→ Assignment: In full and without alteration, print the records below, minus any images.

→ Material provided:

□ □ □ □

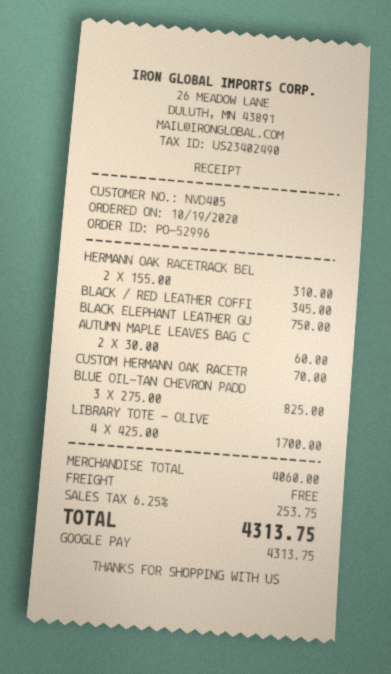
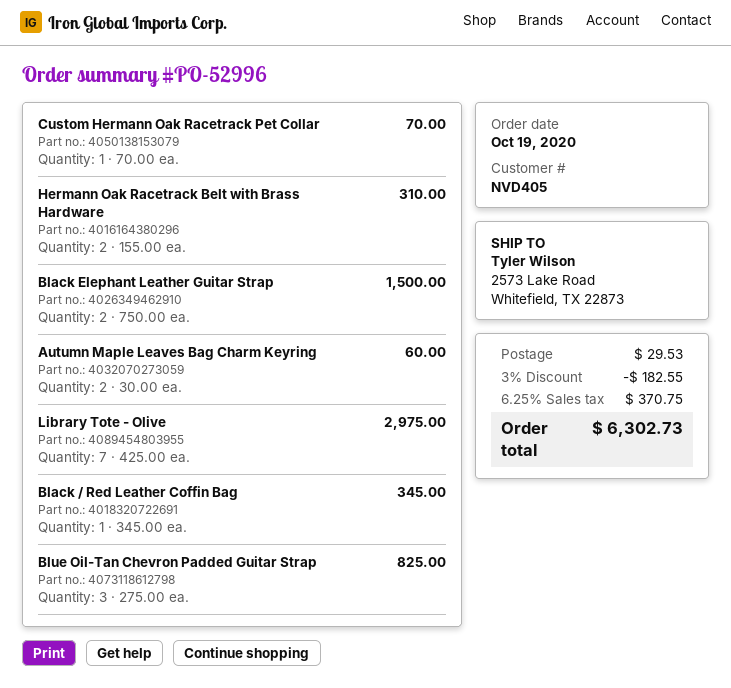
BLACK ELEPHANT LEATHER GU: 1 x 750.00 = 750.00 -> 2 x 750.00 = 1500.00
LIBRARY TOTE - OLIVE: 4 x 425.00 = 1700.00 -> 7 x 425.00 = 2975.00
discount: none -> 3% = 182.55
shipping: 0.00 -> 29.53
tax: 6.25% = 253.75 -> 6.25% = 370.75
total: 4313.75 -> 6302.73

□ □ □ □

→ Expected answer:
BLACK ELEPHANT LEATHER GU: 1 x 750.00 = 750.00 -> 2 x 750.00 = 1500.00
LIBRARY TOTE - OLIVE: 4 x 425.00 = 1700.00 -> 7 x 425.00 = 2975.00
discount: none -> 3% = 182.55
shipping: 0.00 -> 29.53
tax: 6.25% = 253.75 -> 6.25% = 370.75
total: 4313.75 -> 6302.73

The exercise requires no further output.